[Records contained in a dataset]
══════
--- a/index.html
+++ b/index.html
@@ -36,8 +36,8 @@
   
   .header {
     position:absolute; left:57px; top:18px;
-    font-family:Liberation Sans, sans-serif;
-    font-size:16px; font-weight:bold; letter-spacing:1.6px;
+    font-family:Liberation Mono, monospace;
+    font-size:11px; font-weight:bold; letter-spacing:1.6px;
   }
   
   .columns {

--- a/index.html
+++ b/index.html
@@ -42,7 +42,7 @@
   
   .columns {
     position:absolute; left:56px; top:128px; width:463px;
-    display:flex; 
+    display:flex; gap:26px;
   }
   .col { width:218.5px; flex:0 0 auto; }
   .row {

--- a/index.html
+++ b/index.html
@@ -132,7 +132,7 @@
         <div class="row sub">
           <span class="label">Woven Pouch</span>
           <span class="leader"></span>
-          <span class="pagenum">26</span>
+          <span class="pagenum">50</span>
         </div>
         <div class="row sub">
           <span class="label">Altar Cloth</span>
══════
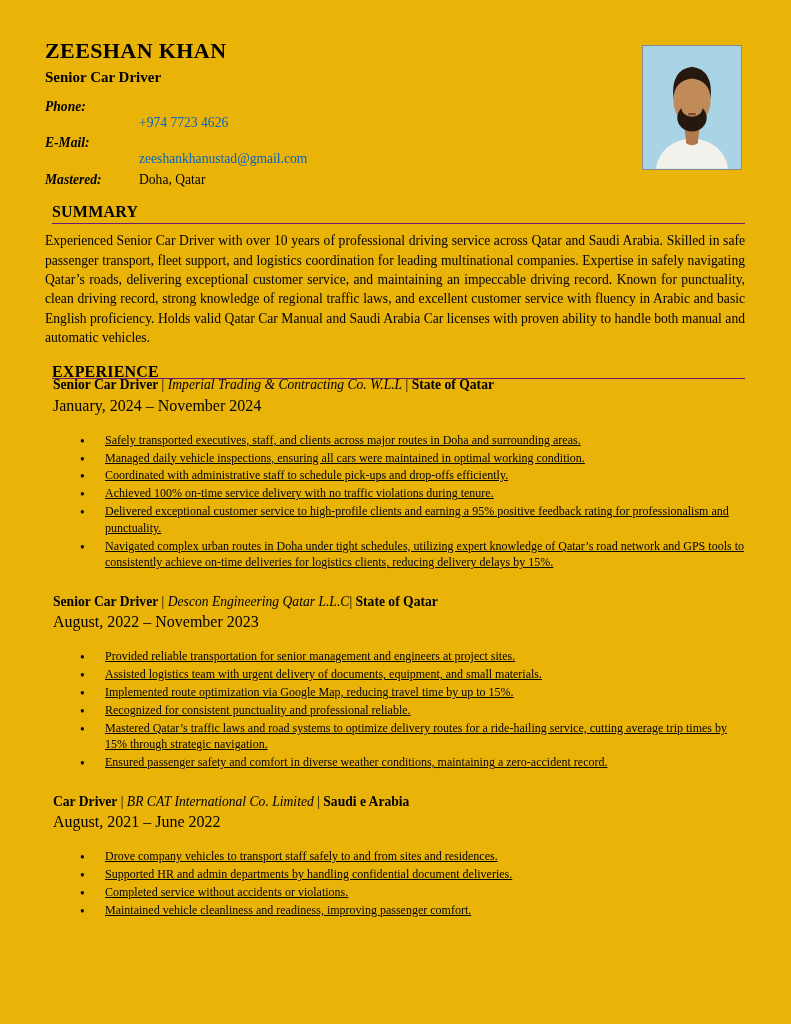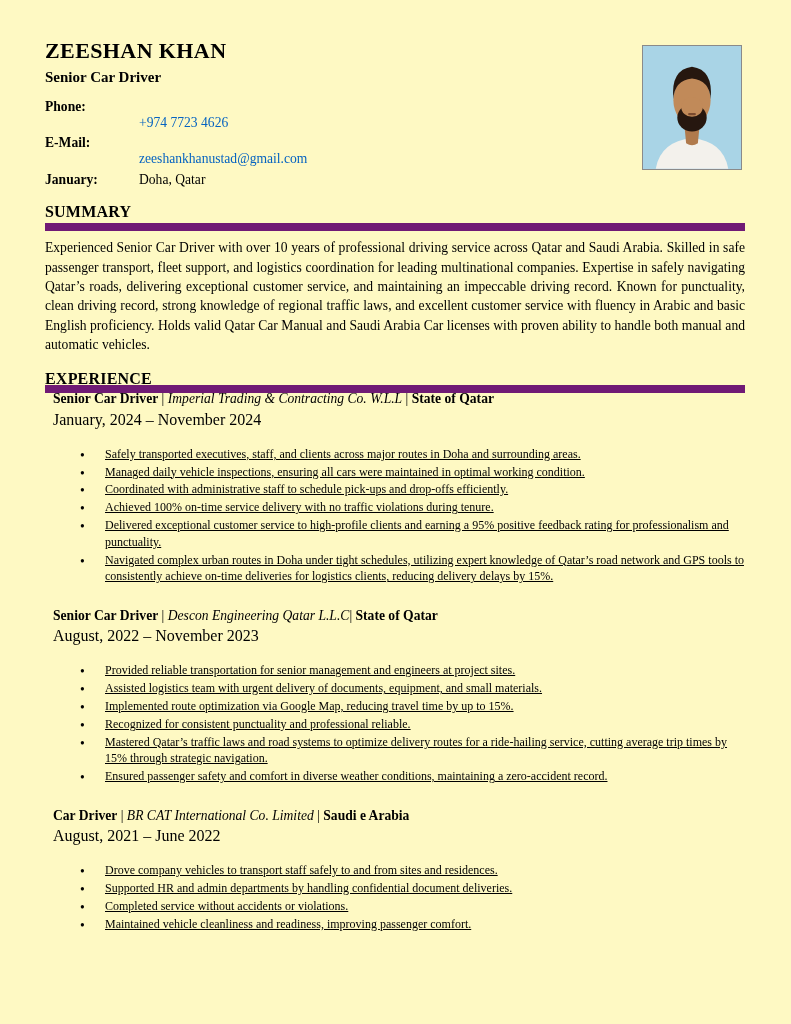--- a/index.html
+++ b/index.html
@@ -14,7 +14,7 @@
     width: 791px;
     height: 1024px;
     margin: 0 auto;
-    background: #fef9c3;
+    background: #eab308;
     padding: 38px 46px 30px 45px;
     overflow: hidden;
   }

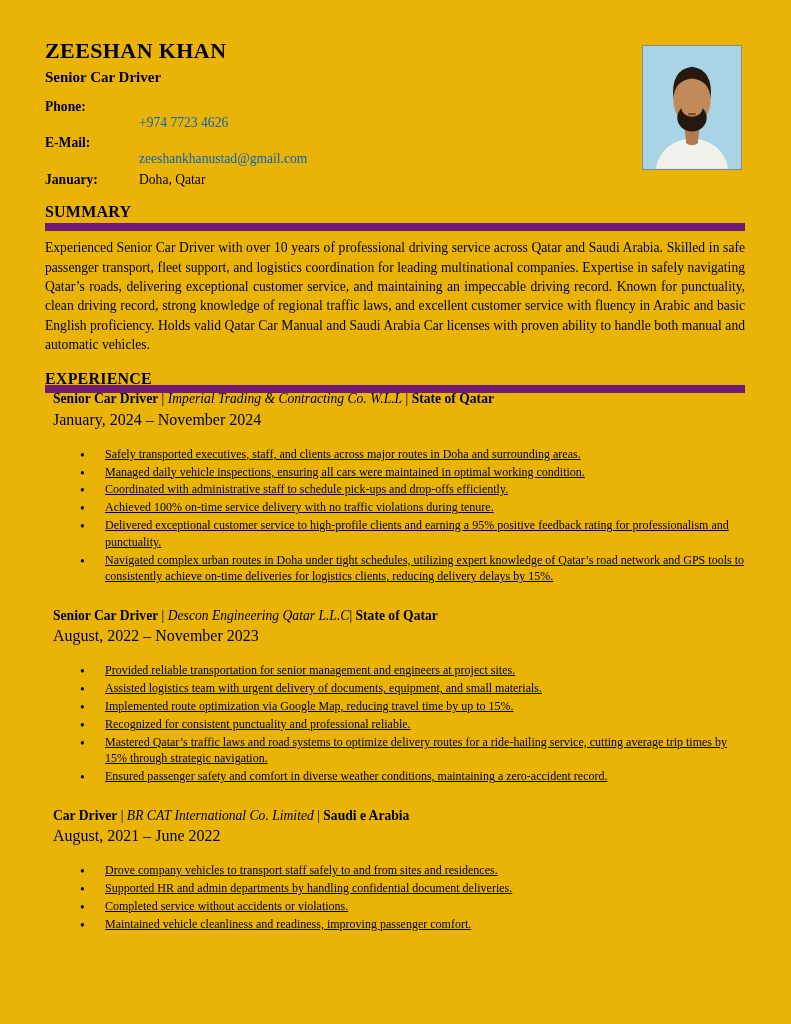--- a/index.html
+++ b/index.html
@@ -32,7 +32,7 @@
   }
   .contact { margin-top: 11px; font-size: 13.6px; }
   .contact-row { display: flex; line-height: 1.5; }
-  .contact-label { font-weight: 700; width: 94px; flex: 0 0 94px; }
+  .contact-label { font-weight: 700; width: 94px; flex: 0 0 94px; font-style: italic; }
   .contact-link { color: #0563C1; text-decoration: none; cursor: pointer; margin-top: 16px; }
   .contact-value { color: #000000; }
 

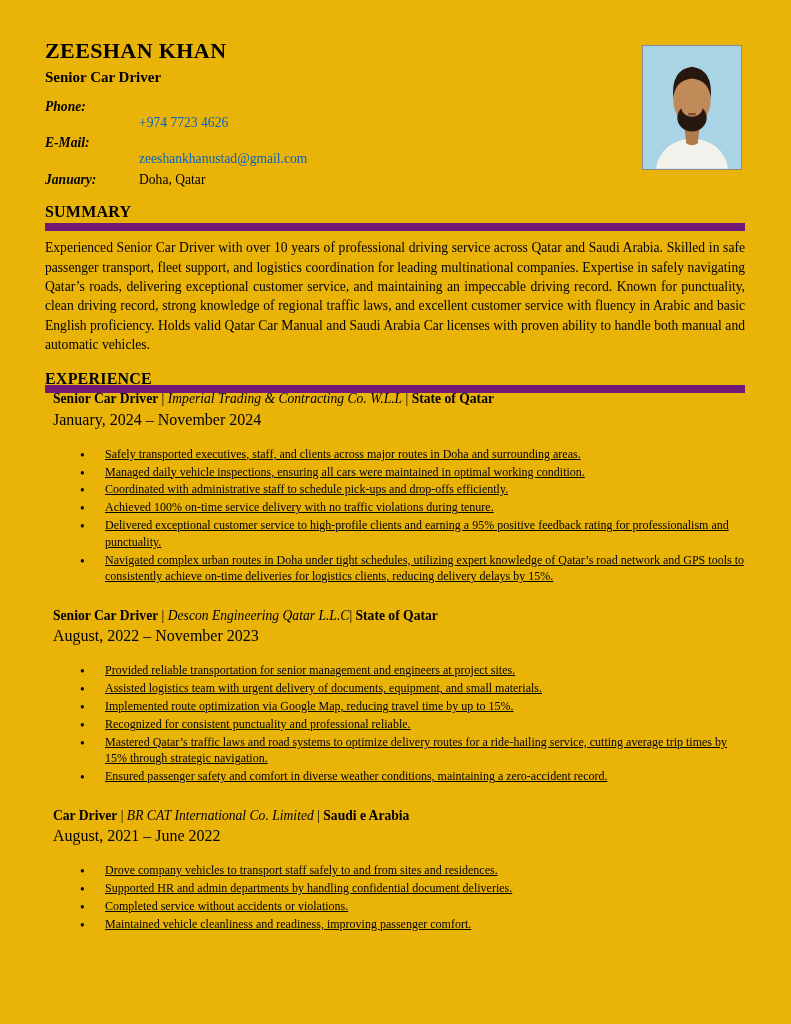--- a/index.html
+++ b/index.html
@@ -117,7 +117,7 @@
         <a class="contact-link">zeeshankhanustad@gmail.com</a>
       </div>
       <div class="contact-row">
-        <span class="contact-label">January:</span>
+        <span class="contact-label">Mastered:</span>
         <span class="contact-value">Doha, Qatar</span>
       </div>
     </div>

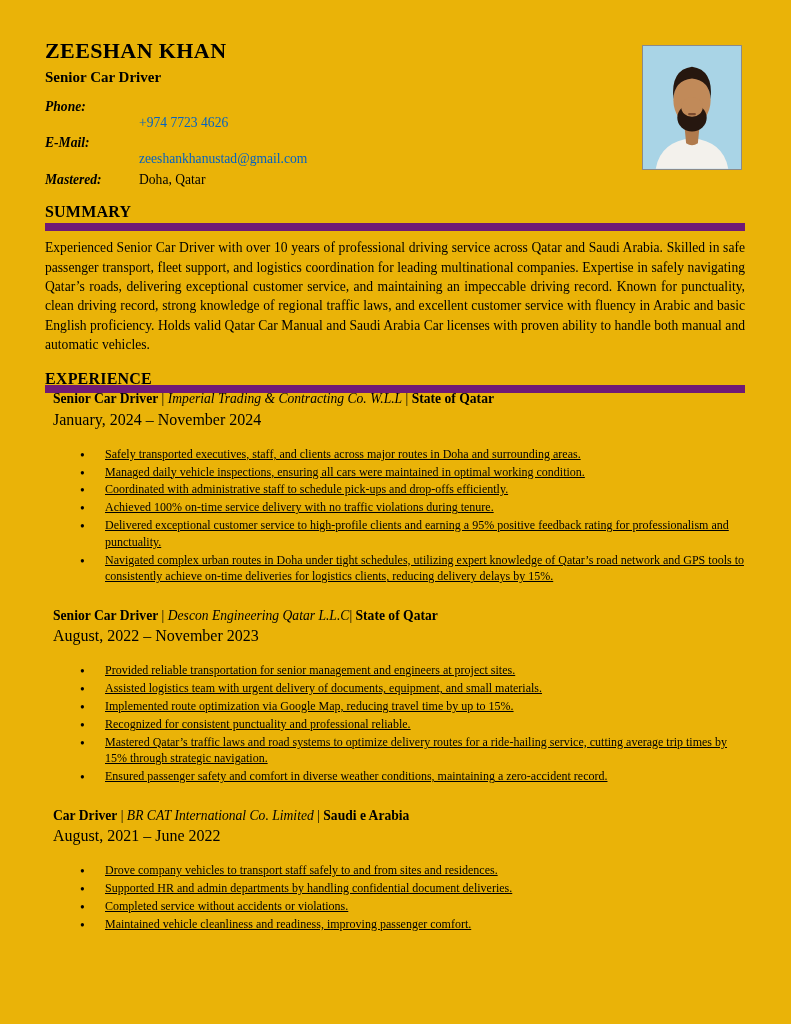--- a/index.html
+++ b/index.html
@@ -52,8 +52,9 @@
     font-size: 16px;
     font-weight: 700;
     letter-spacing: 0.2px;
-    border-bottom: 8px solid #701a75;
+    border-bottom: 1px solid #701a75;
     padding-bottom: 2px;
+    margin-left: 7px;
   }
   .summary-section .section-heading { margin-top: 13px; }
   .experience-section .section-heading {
══════
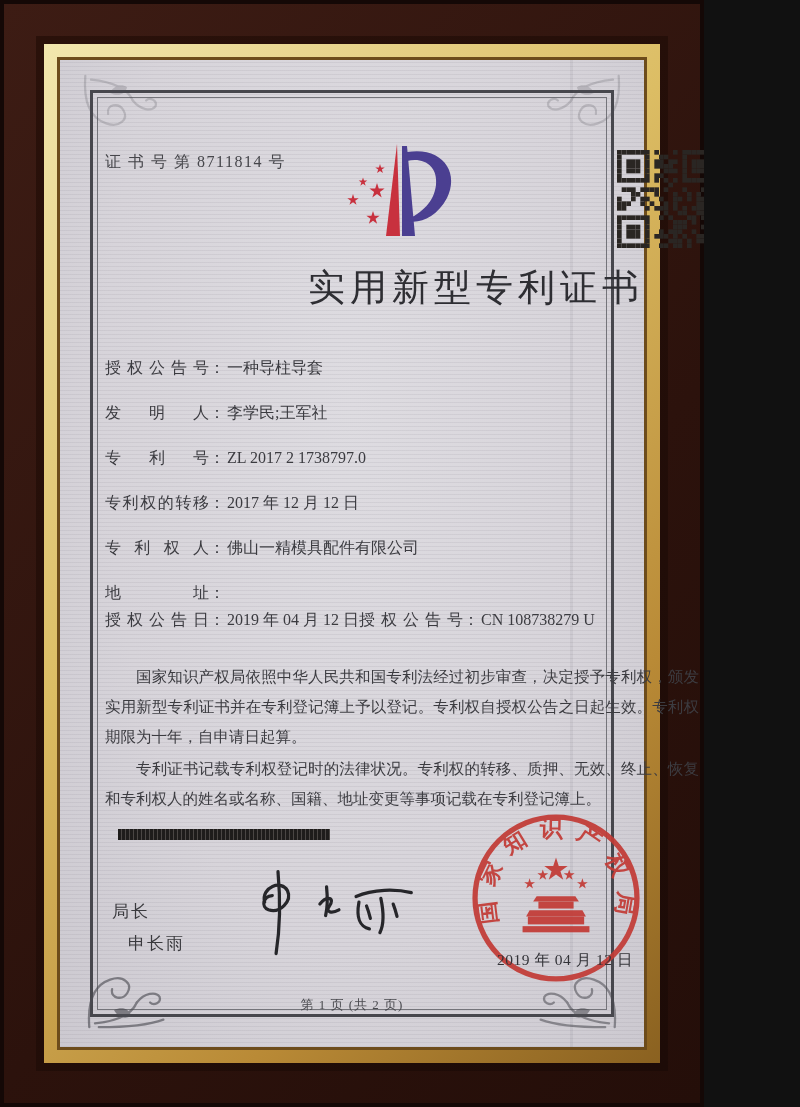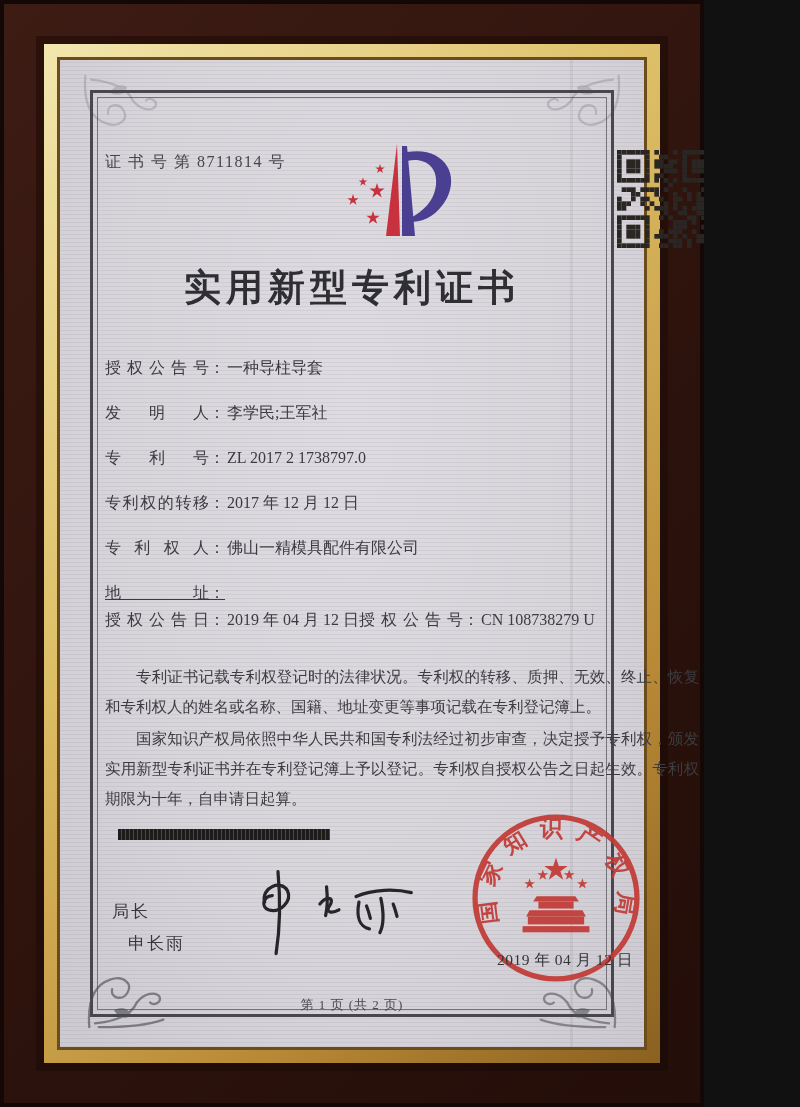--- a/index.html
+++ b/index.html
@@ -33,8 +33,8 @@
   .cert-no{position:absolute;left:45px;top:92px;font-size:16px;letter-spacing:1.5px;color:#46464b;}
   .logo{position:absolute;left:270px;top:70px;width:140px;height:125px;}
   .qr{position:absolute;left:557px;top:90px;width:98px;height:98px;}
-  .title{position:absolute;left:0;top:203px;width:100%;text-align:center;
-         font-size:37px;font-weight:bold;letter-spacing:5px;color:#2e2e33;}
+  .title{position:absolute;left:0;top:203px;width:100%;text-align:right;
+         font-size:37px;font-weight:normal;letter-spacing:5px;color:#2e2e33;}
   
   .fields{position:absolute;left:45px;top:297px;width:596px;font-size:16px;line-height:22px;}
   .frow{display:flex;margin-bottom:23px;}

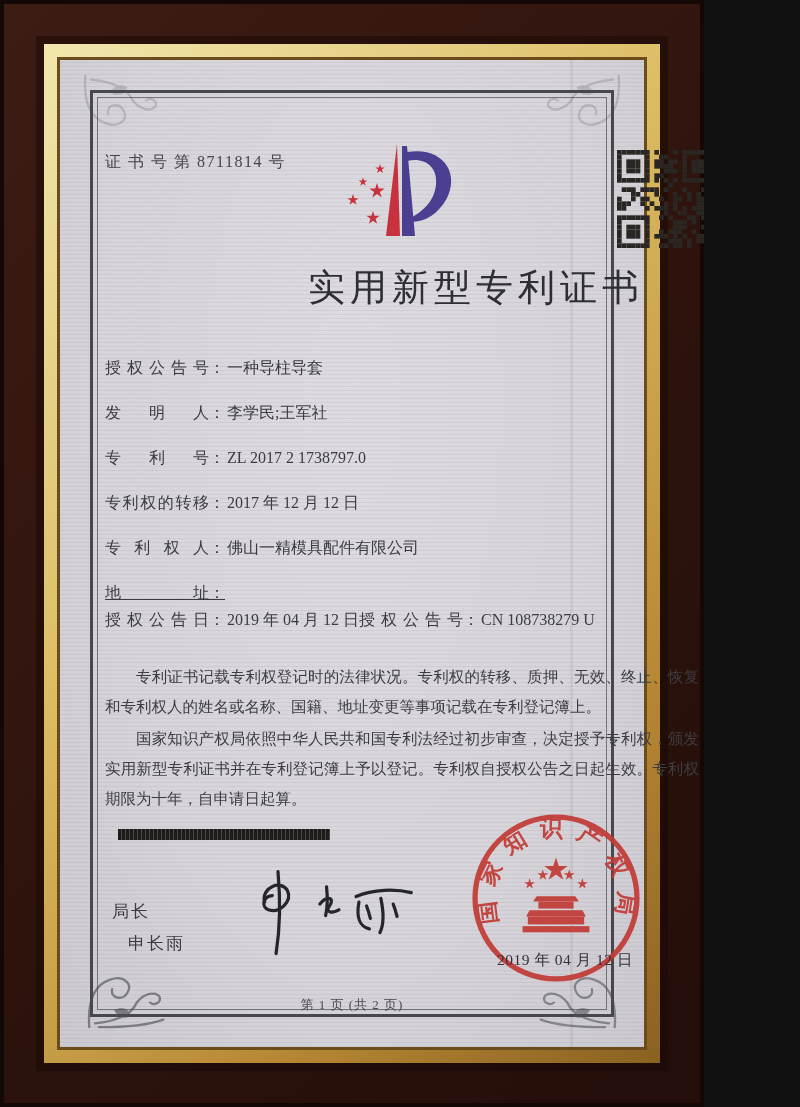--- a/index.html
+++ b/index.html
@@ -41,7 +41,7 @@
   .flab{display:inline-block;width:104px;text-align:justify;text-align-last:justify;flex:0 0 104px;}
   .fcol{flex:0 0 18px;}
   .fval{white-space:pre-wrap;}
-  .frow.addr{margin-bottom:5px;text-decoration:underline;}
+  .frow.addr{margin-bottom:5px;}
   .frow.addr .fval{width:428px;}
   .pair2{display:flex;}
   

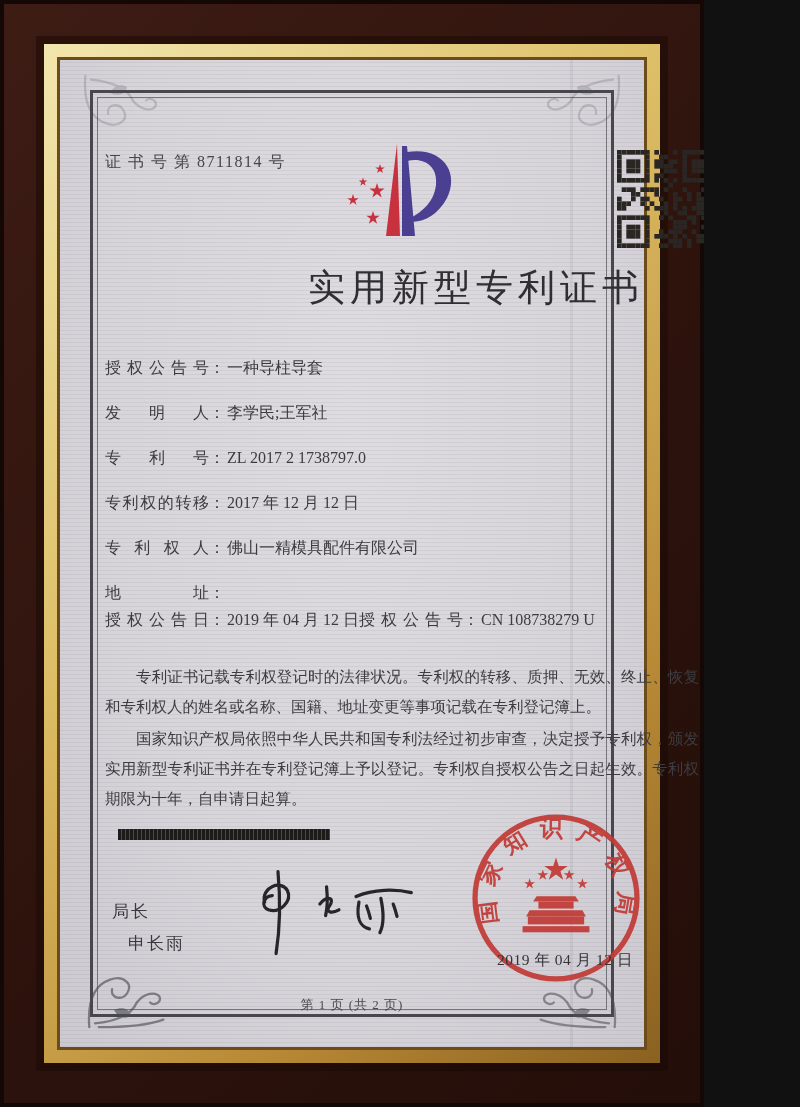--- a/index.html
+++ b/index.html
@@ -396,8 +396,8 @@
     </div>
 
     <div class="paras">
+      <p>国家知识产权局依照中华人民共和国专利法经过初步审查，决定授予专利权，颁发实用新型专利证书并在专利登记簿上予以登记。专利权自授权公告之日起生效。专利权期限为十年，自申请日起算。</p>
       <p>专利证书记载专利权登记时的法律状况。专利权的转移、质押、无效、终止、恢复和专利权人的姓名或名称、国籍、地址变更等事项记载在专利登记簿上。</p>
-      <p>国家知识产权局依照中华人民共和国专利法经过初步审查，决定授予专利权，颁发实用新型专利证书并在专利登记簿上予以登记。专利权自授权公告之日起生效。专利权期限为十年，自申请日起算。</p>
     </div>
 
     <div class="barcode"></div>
══════
[WHAT THE EXERCISE ASKS] Whenever the string "solid" shows up in a line above, copy that line.

[WRITTEN SOLUTION]
-    border-bottom: 8px solid #701a75;
+    border-bottom: 1px solid #701a75;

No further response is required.